5.4       Material terms should be prominently placed in the contract and not hidden in non-obvious portions of the contract.

5.5       Companies must list any applicable costs or the method for calculating applicable costs.

5.6       Proper headings should be assigned to sections.

Contracts should contain all material terms.

5.7       Companies must include all material terms (“Material Terms”) in their contracts.

5.8       Material Terms are those important to a knowledgeable understanding of an agreement between Company and Consumer including, but not limited to:

o   Costs,

o   Ownership terms,

o   Financing terms,

o   Warranties,

o   Consumer options in the event of a home sale,

o   Termination and system removal options and costs, and

o   Consumer rights regarding damage to property from installation.

5.9       Material Terms must be part of a contract; it’s recommended they be placed above the Consumer’s signature. Separate documents containing or referencing Material Terms should only be used in agreements that are reasonably and customarily contained in separate stand-alone documents, such as service agreements, promissory notes, security agreements, warranties and guarantees.

Companies should allow Consumers the ability to rescind contracts.

5.10    Except in the case of solar systems included as part of a new home sale transaction, Company must provide each Consumer at least three business days from either the time of final contract execution or the time that a SEIA-approved solar disclosure form was provided for the Consumer to rescind a contract, and clear written notice of that right with reasonably convenient means of exercising such rescission.

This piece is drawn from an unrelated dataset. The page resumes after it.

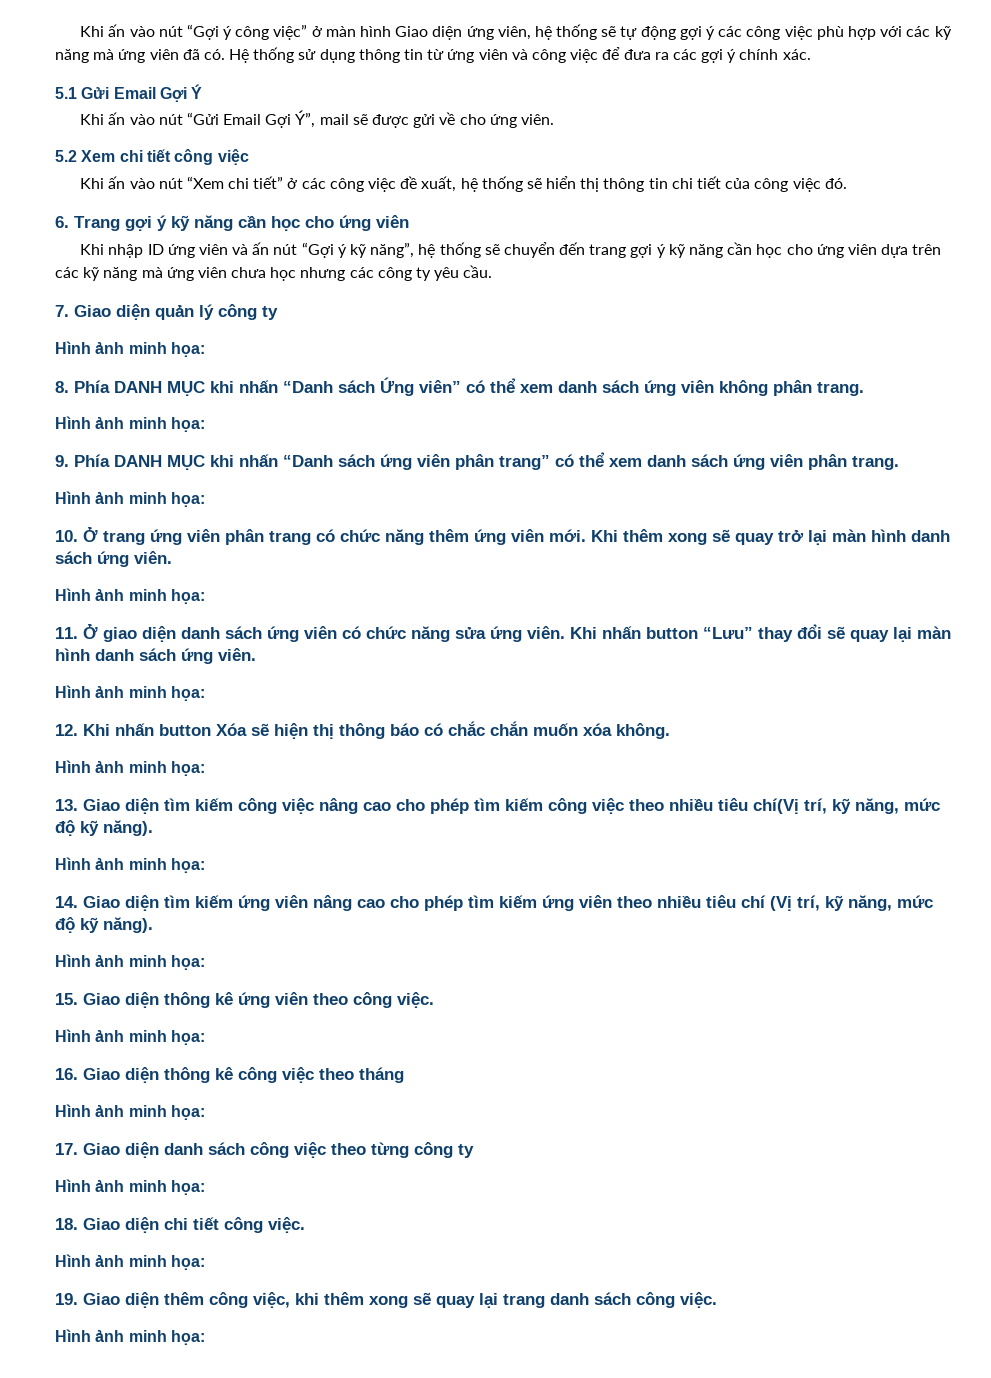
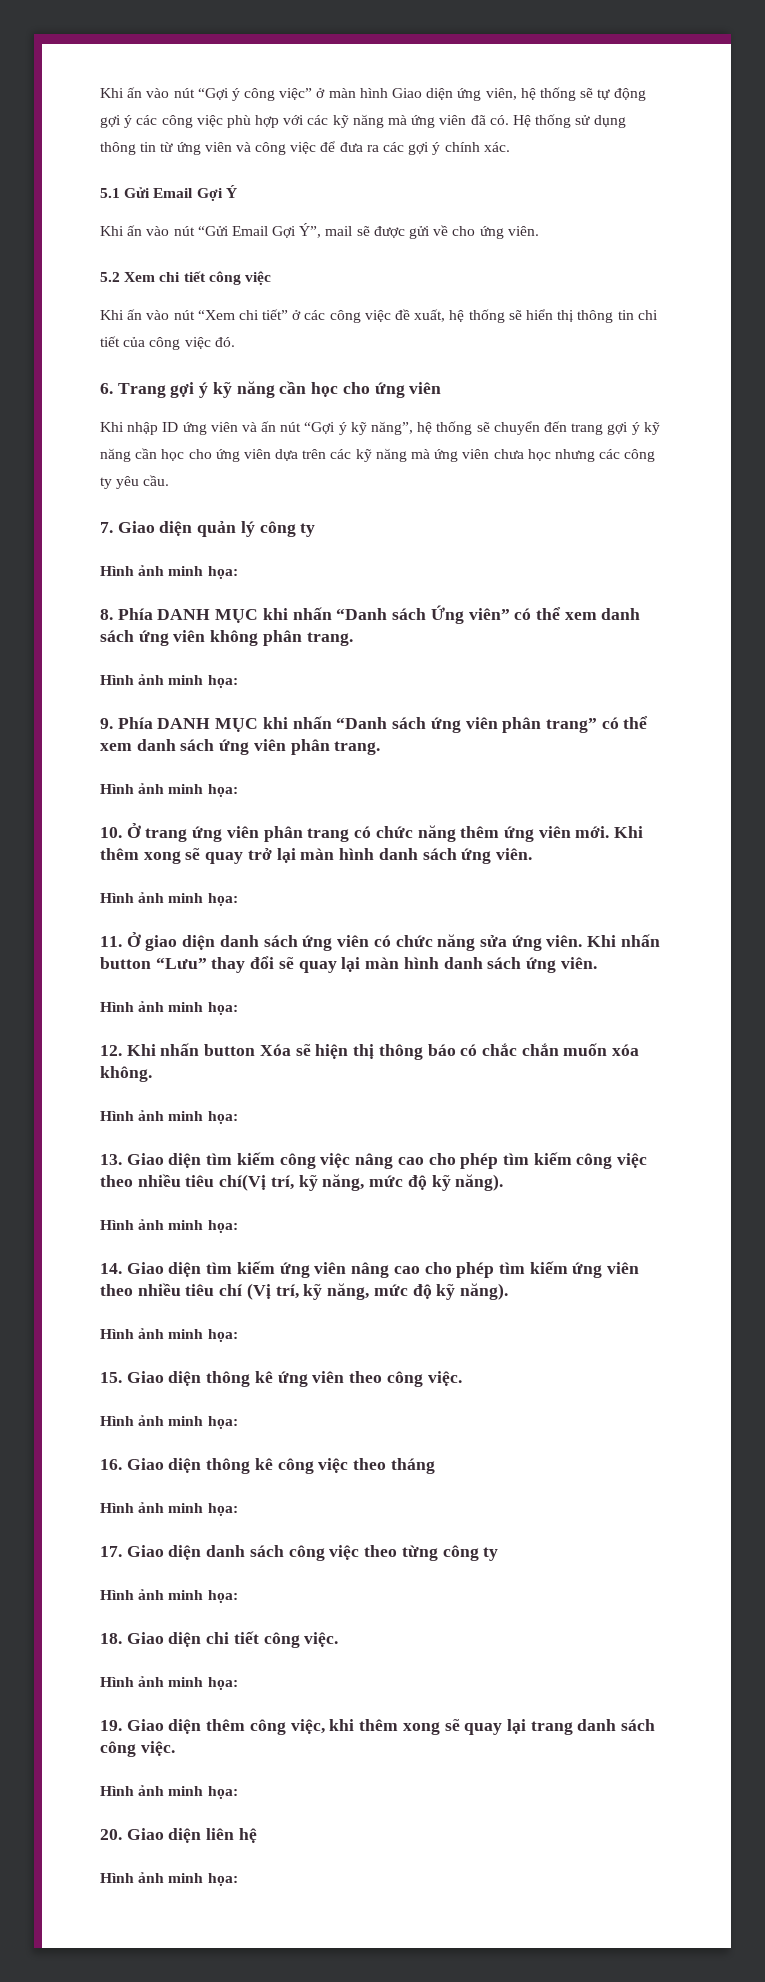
+ 20. Giao diện liên hệ
+ Hình ảnh minh họa:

Renewable energy certificates

5.11    “Clean energy,” as used below, includes use of the terms “solar energy,” “green energy,”  “renewable energy,” and any other synonyms commonly used in trade.

5.12    Renewable Energy Certificate (“REC”) ownership is a Material Term in a solar contract, regardless of ownership structure (e.g., purchase, lease, power purchase agreement).

5.13    RECs may not be double counted. If a Company sells a REC, after the sale, it may no longer count the sold REC towards any REC or “clean energy” requirements, renewable portfolio standard requirements, greenhouse gas emission requirements, or similar government, utility or voluntary compliance, incentive or similar program.

5.14    Many Consumers are unfamiliar with RECs and their characteristics. In a solar transaction

o   in a state in which a REC market exists;

o   in a state in which a Company mentions RECs or implies their value in calculations in any advertisement or promotional material;

o   where RECs are included in the contract, sales materials, calculations of cost or value;

o   in which Company discusses RECs with Consumer; or

o   in which Consumer asks about RECs;

The Company must take steps to educate its Consumer about RECs, including providing the Consumer with a copy of or link to the following publication or a similarly informative publication:

o   Guidelines for Renewable Energy Claims: Guidance for Consumers and Electricity Providers, Center for Resource Solutions (Feb. 26, 2015)

5.15    If an agreement assigns RECs to a Company instead of a Consumer, the Company should explain to the Consumer that:

5.15.1   The Consumer does not have the right to trade or sell RECs from the solar system.

5.15.2   The Consumer is hosting a solar system that generates “clean energy,” but a third-party, not the Consumer, owns the right to claim the “clean energy” attributes for such energy.

5.15.3   The Company may state to the Consumer that sells its RECs that, by purchasing, leasing or hosting a solar system, the Consumer is helping advance solar energy in the United States, or similar broad policy or market statements.